“Ho tenuto questa conferenza stampa per una chiarificazione, perché ho un ruolo pubblico e perché voglio che non si stabilisca mai dentro l’Ente Regione il diritto alla pigrizia nel personale per via delle indagini”.
Così il presidente della Regione Abruzzo, Luciano D’Alfonso, ai giornalisti parlando dell’inchiesta della Procura di Pescara sul recupero di un’area dismessa; indagini nell’ambito delle quali si è detto “soggetto passivo di accertamento della verità” e di cui ha letto “tutti gli atti di riferimento”.
“Ogni inchiesta che poi si conclude con una insoddisfazione del denunciante rappresenta per chi la subisce una specie di laurea ulteriore di piena affidabilità, a volte mi sento circondato da una immunità per i troppi errori che mi hanno riguardato”.
“Non mi sono state rivolte accuse. Ho semplicemente ricostruito attività e itinerario amministrativo.
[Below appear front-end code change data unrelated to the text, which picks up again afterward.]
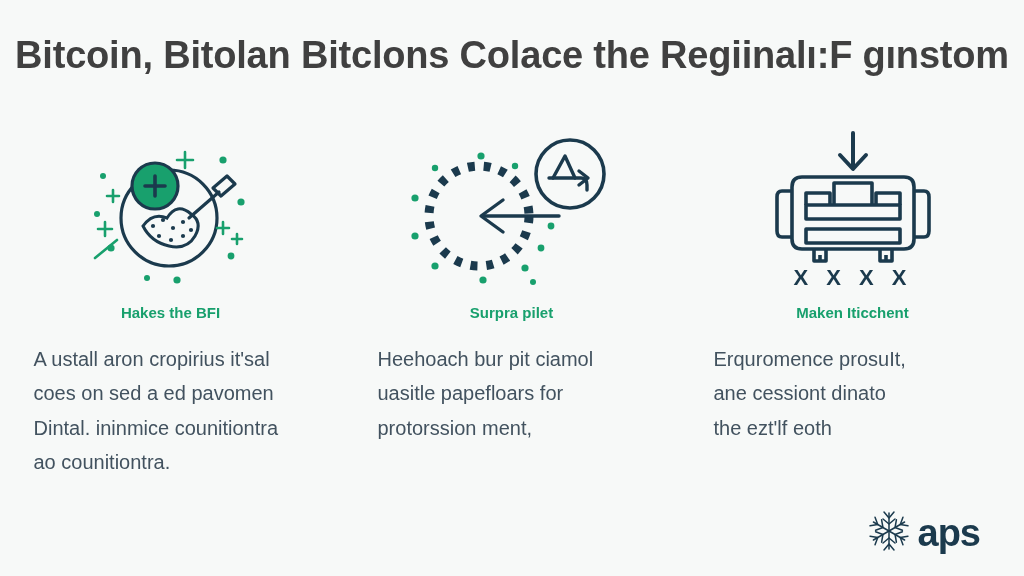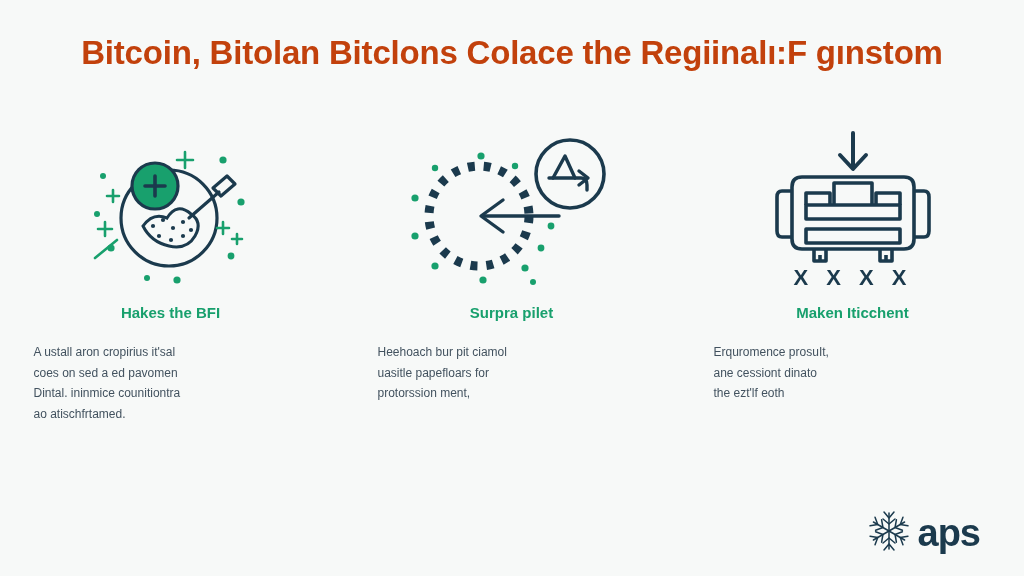--- a/index.html
+++ b/index.html
@@ -33,9 +33,9 @@
     text-align: center;
   }
   .title {
-    font-size: 33px;
+    font-size: 38px;
     font-weight: bold;
-    color: #c2410c;
+    color: #404040;
     letter-spacing: -0.2px;
     white-space: nowrap;
   }

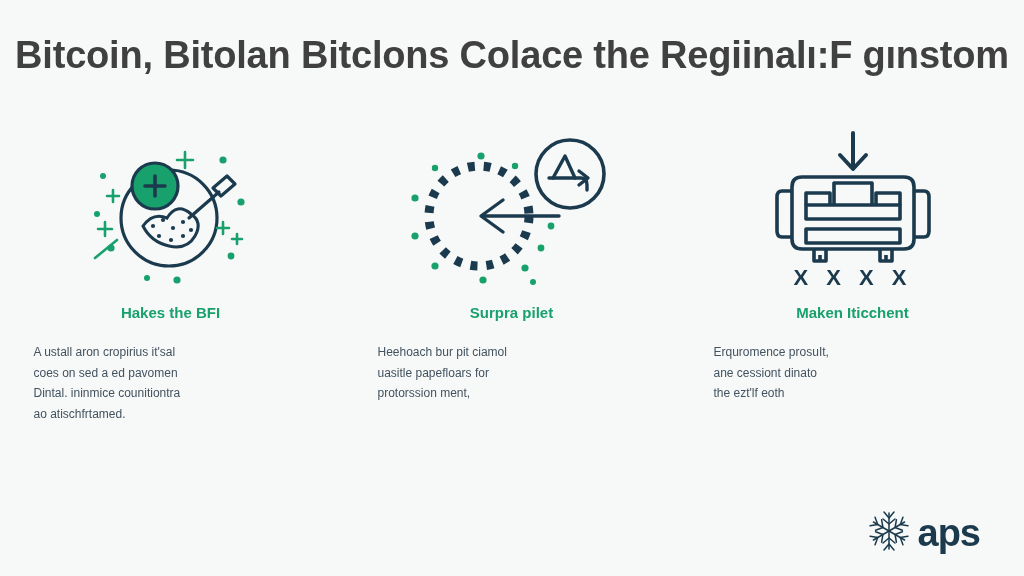--- a/index.html
+++ b/index.html
@@ -77,7 +77,7 @@
   .card-body {
     margin-top: 20px;
     width: 278px;
-    font-size: 12px;
+    font-size: 20px;
     line-height: 1.72;
     color: #42525f;
     text-align: left;

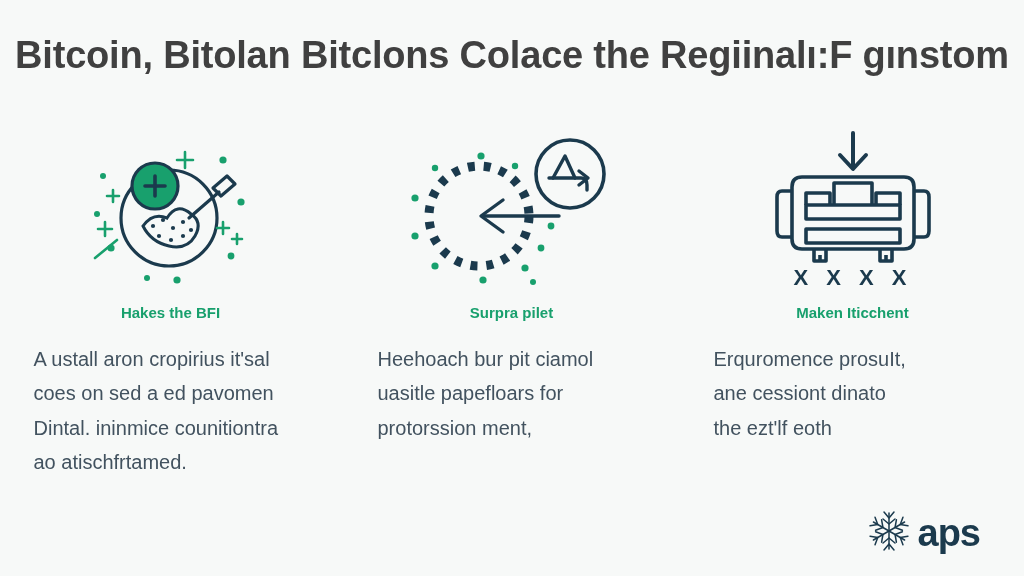--- a/index.html
+++ b/index.html
@@ -169,7 +169,7 @@
         <span class="line">A ustall aron cropirius it'sal</span>
         <span class="line">coes on sed a ed pavomen</span>
         <span class="line">Dintal. ininmice counitiontra</span>
-        <span class="line">ao atischfrtamed.</span>
+        <span class="line">ao counitiontra.</span>
       </div>
     </div>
Non sono in possesso di nessuna comunicazione giudiziaria. Da questa inchiesta mi aspetto un vantaggio. Rischio, anzi, di conseguire una specie di immunità parlamentare”.
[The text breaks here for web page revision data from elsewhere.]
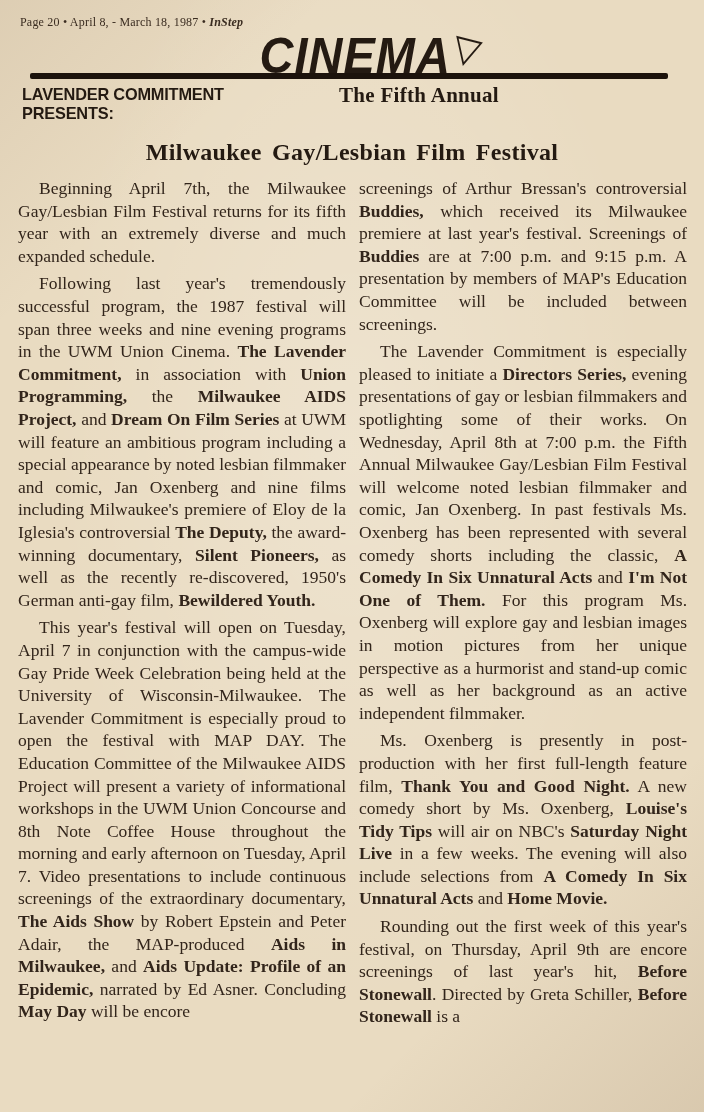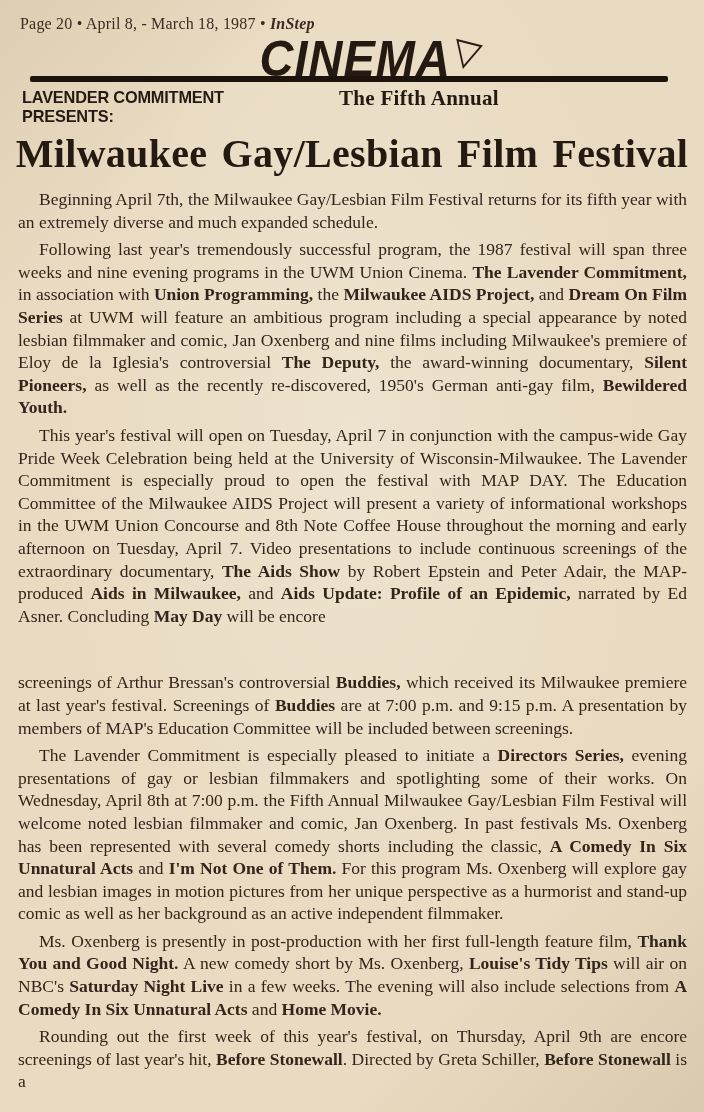--- a/index.html
+++ b/index.html
@@ -22,7 +22,7 @@
   }
   .page-header{
     padding:15px 0 0 20px;
-    font-size:16px;
+    font-size:12px;
     letter-spacing:.2px;
     color:#3a2c20;
   }

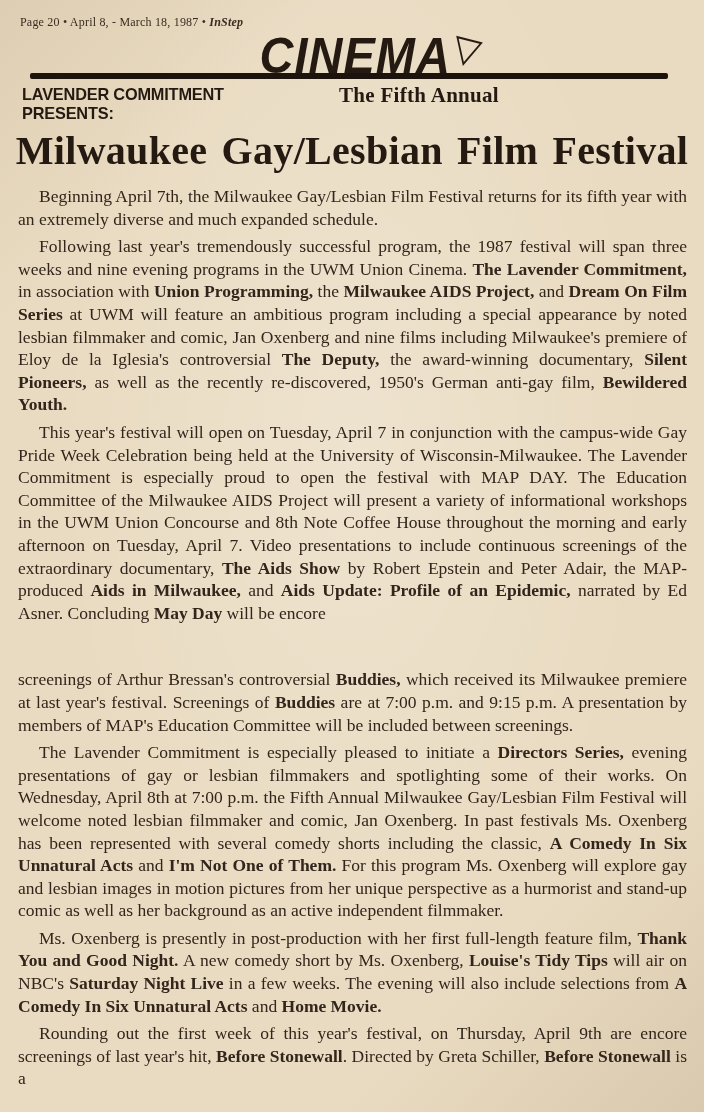--- a/index.html
+++ b/index.html
@@ -89,9 +89,9 @@
   .main-title{
     text-align:center;
     font-weight:bold;
-    font-size:40px;
+    font-size:24px;
     letter-spacing:.3px;
-    margin-top:4px;
+    margin-top:16px;
     color:#241a12;
     word-spacing:4px;
   }

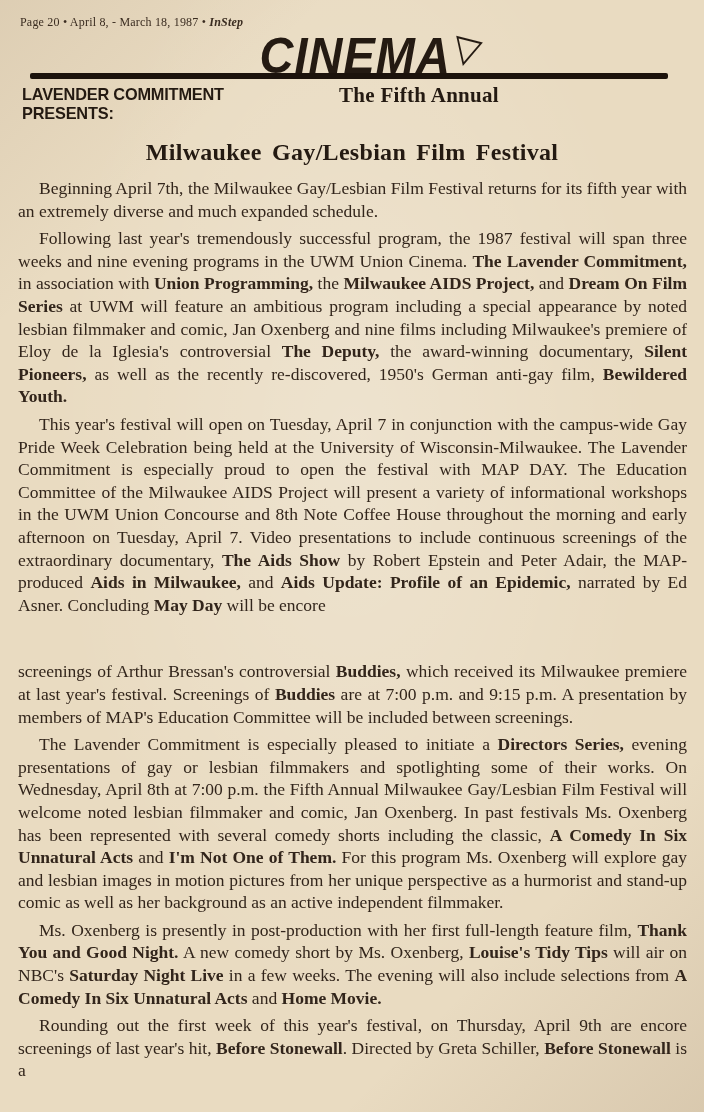--- a/index.html
+++ b/index.html
@@ -100,7 +100,6 @@
     gap:13px;
     padding:11px 17px 0 18px;
     box-sizing:border-box;
-    flex-direction:column;
   }
   .col{
     flex:1;

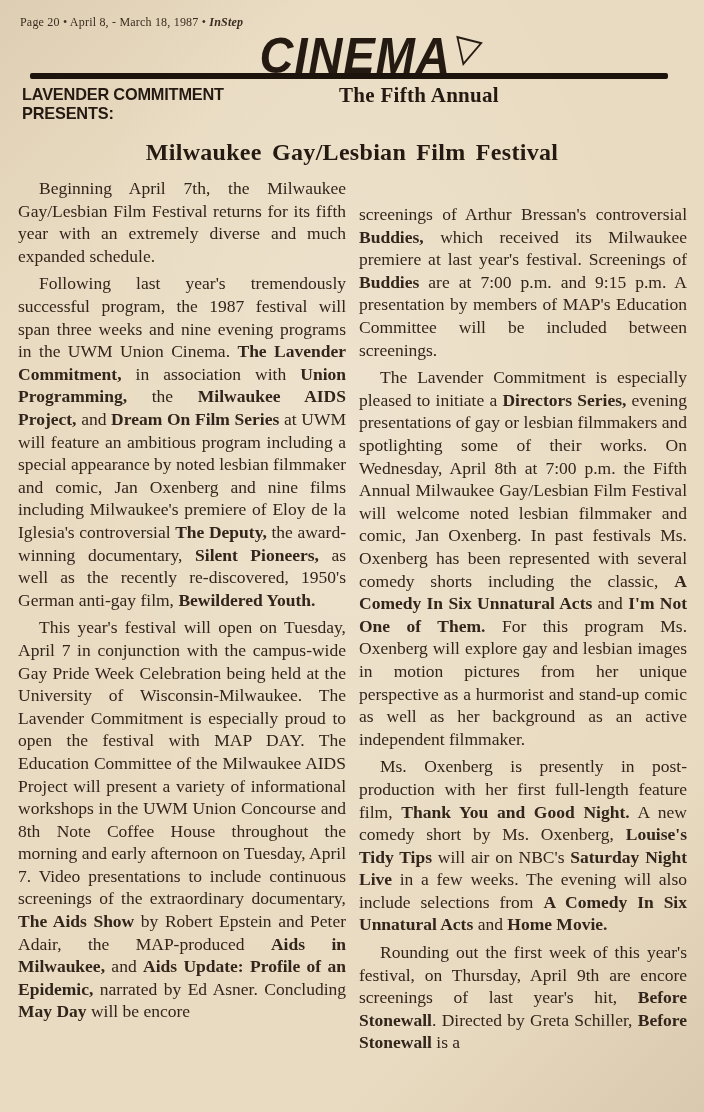--- a/index.html
+++ b/index.html
@@ -114,7 +114,7 @@
     margin:0 0 5px 0;
     text-indent:21px;
   }
-  .col .para.noindent{text-indent:0;margin-top:26px;}
+  .col .para.noindent{text-indent:0;}
   .b{font-weight:bold;}
   .continued{
     text-align:right;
“Se vengo chiamato di nuovo – ha aggiunto D’Alfonso riferendosi alle indagini – assumerò di certo attività collaborativa”. “Ogni volta che si determina un approfondimento – ha proseguito – viene fuori che i denuncianti si rivelano con dei proiettili bagnati. Basta mettere in fila i documenti per avere le dimensioni dei fatti. Non mi meraviglio che un bombardamento denunciante produca una molteplicità di attività di accertamento”.
Ha detto il presidente della Regione Abruzzo, Luciano D’Alfonso precisando “sono 53 volte che mi trovo a spiegare le condotte di un’amministrazione mai addormentata, mai pigra, sempre attivissima”.
“L’unica millimetrica forma di dispiacere che ho – ha continuato – è l’impaurimento circa il dimagrimento delle motivazioni del personale che lavora con me. Però non posso neanche accettare che i mesi della vita regionale siano passati all’insegna di una elaborazione del lutto solo perché un’autorità giudiziaria o chiede le carte o attiva un accertamento.
Poiché chi lavora in Regione non presiede le Pro Loco, ma ha ruoli di responsabilità – ha aggiunto D’Alfonso – devono lavorare assumendosi le responsabilità e precisando a ogni piè sospinto ogni esigenza conoscitiva”.
“Accetto ogni sorta di confronto, se fosse possibile mi piacerebbe un confronto dialogico in diretta streaming. Non so se l’ordinamento italiano lo prevede. In America sì, nell’Illinois si viene interrogati in diretta streaming”.
“Spero che su queste contestazioni di origine politica, di origine emotivo-politica, si possano fare accertamenti in diretta streaming – ha aggiunto – e se non si possono fare nell’ordinamento giudiziario, ci sarà la seduta apposita del Consiglio regionale. Lì mi farò carico solo di portare rispetto al lavoro scrupoloso, diligente, genuino e autentico che fa l’autorità giudiziaria”.
“Prevedo anche la vita biologica di questa inchiesta, non perché io parli con la Madonna – ha concluso ironicamente – ma solo perché ho una grande adesione allo studio comprensivo di questi documenti. Ho chiesto alla mia coalizione e alla mia Giunta di sapere tutto, poiché voglio essere messo nella condizione di rispondere a tutte le domande e di controdedurre tutte le curiosità”.
Per ora l’ipotesi di reato sarebbe quella di abuso d’ufficio.
La Procura di Pescara ha iscritto nel registro degli indagati, oltre al presidente della Regione Abruzzo, anche l’ avvocato Giuliano Milia, difensore del governatore, il dirigente del comune di Pescara, Guido Dezio, ex braccio destro di D’Alfonso, l’ex consigliere regionale del Pd Claudio Ruffini, ex segretario particolare del presidente (anche lui coinvolto nell’inchiesta dell’Aquila), e Vittorio Di Biase, dirigente del servizio Genio civile della Regione.
L’inchiesta verte sul recupero del complesso ex Cofa, l’area di 35 mila metri quadrati di proprietà della Regione, che per trent’anni ha ospitato il mercato ortofrutticolo pescarese.